Эта идея нравилась многим. Мы верили и надеялись. Но и сомнения нередко овладевали нами. Я тоже часто задавал вопрос самому себе, степи, небу, ветру – как нам быть? После мучительных раздумий нашелся вроде верный ответ – будь вместе со своим народом! Береги свой народ, борись за его свободу и счастье! Но как быть, если родной народ раскололся на части – одни примкнули к белым, другие к красным, а третьи к националистам – алашордынцам. Причем, это было не просто идейное разногласие, а вооруженная борьба, братоубийственная бойня. И как можно стрелять в брата-казаха за счастье другого брата-казаха?! Голова раскалывалась, душа раздиралась, но четкого ответа так и не нашел – ни тогда, ни сейчас! Разум отказывался понимать, душа не принимала этот раздор – для меня все казахи были братьями, единым целым. Но лицемерные, коварные политики не позволяли нам оставаться едиными братьями, сея раздор. Все, что мог сделать лично – никогда не стрелял в казаха, будь он белым, красным, богатым или бедным.

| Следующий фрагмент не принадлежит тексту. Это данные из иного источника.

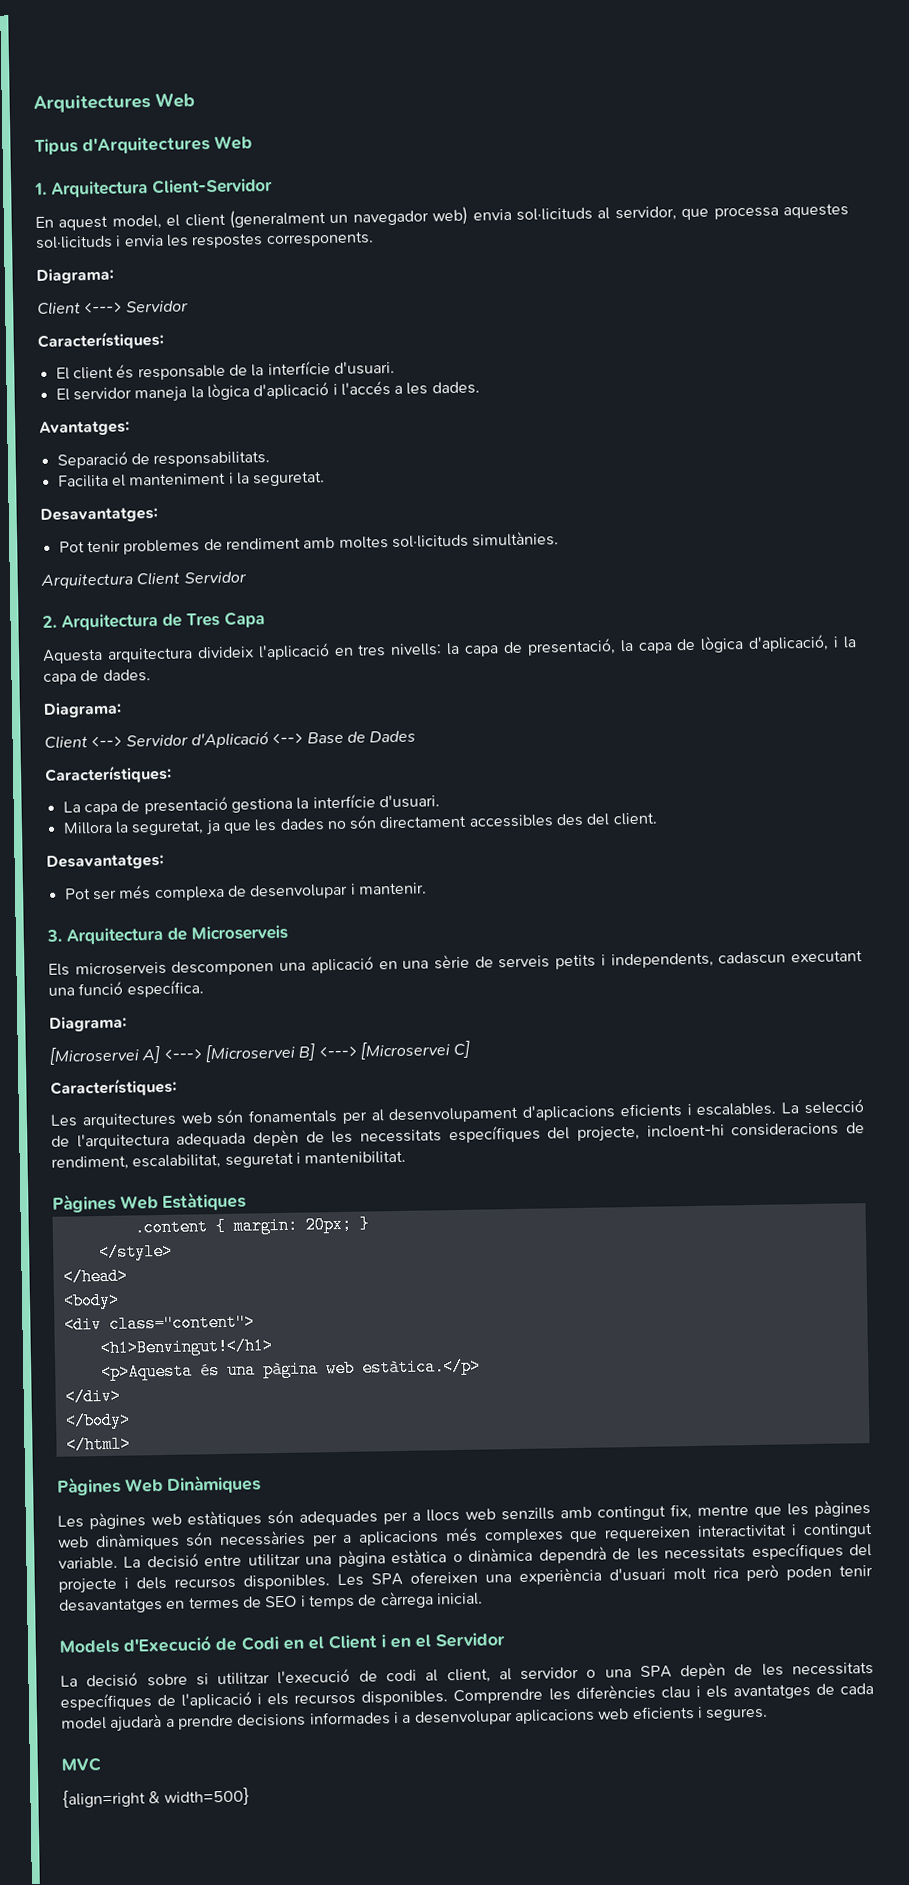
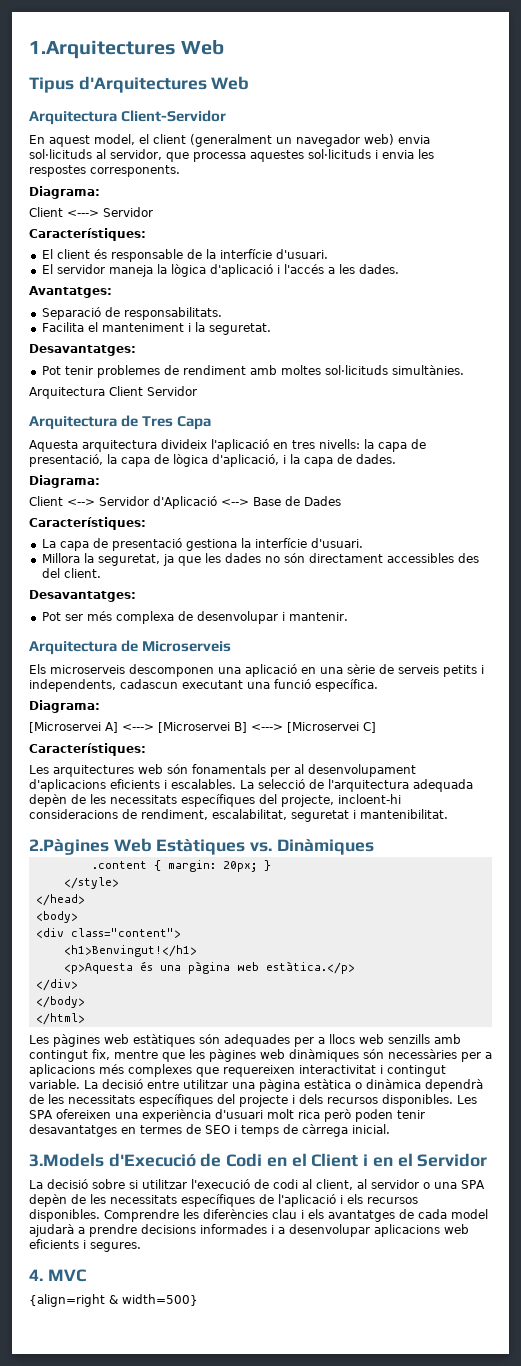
- Arquitectures Web
+ 1.Arquitectures Web
- 1. Arquitectura Client-Servidor
+ Arquitectura Client-Servidor
- 2. Arquitectura de Tres Capa
+ Arquitectura de Tres Capa
- 3. Arquitectura de Microserveis
+ Arquitectura de Microserveis
- Pàgines Web Estàtiques
+ 2.Pàgines Web Estàtiques vs. Dinàmiques
- Pàgines Web Dinàmiques
- Models d'Execució de Codi en el Client i en el Servidor
+ 3.Models d'Execució de Codi en el Client i en el Servidor
- MVC
+ 4. MVC

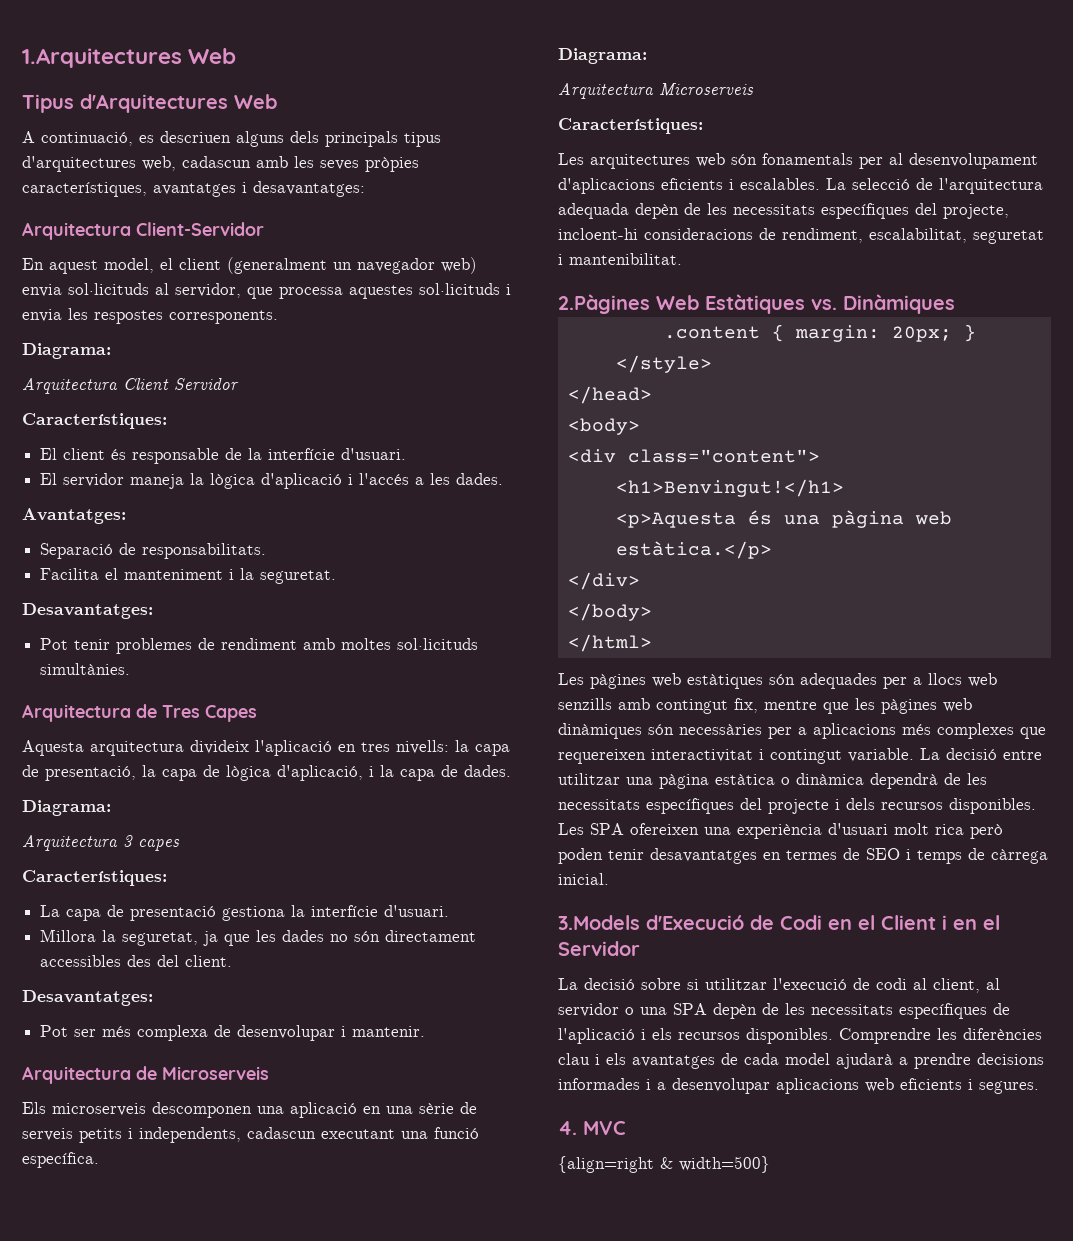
+ A continuació, es descriuen alguns dels principals tipus d'arquitectures web, cadascun amb les seves pròpies característiques, avantatges i desavantatges:
- Client <---> Servidor
+ Arquitectura Client Servidor
- Arquitectura Client Servidor
- Arquitectura de Tres Capa
+ Arquitectura de Tres Capes
- Client <--> Servidor d'Aplicació <--> Base de Dades
+ Arquitectura 3 capes
- [Microservei A] <---> [Microservei B] <---> [Microservei C]
+ Arquitectura Microserveis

В то время отдаленная от центра местность, где мы обосновались, называлась Койтас–овцекамень. Природные валуны, ростом с баранов, иногда даже с верблюдов, наполовину зарытые глубоко в землю, были настоящим чудом природы. В чистом поле, в ровной, как гладь моря, безбрежной степи вдруг возникают эти чудесные койтасы – овцекамни, и тянутся до самого горизонта. Каждый камень имеет свою, отличную от других форму, созданную природой и отточенную ветром времени. Откуда они – упали с небес или выросли из-под земли? На это никто не может ответить до сих пор.
Мы перекочевали сюда, спасаясь от карателей, и остались жить. Койтасы послужили кочевникам в смутное время укрытием, крепостью. Целые аулы могли спрятаться там и от белых, и от красных.
А прятаться было от чего. Не было в то время никакого порядка или закона в степи. При встрече с белыми или красными, часто все зависело от их настроения. Если командир вооруженного отряда был не в духе, мог сорваться, запросто вырезать, сжечь, уничтожить весь аул. Без суда и следствия, безо всякой моральной ответственности делали все, что хотели. А в хорошем расположении духа забирали, что нужно, и уходили. Таково было время.
Старейшина нашего аула, аксакал – седобородый Малай ата был мудрецом. Ему было семьдесят лет, и он казался нам незыблемым столпом степной нравственности, олицетворением святой древности и оплотом рода. Густая, белая как снег борода доставала аж до пояса! Когда он заходил в юрту, становилось светлее и теплее, и мы чувствовали сильнейшую энергетику, исходящую от этого незаурядного человека. Когда он степенно шел, самал – легкий ветерок играл с его бородой, и мы застывали на месте, завороженные этим величественным зрелищем. Нам он казался святым аруахом – духом предков. Он и был аруахом – духом нашего рода, хотя был обычным человеком, из плоти и крови. До сих пор видится мне Малай ата, шагающий по степи. Я счастливо вздыхаю, чувствуя прилив сил, как в далеком прошлом.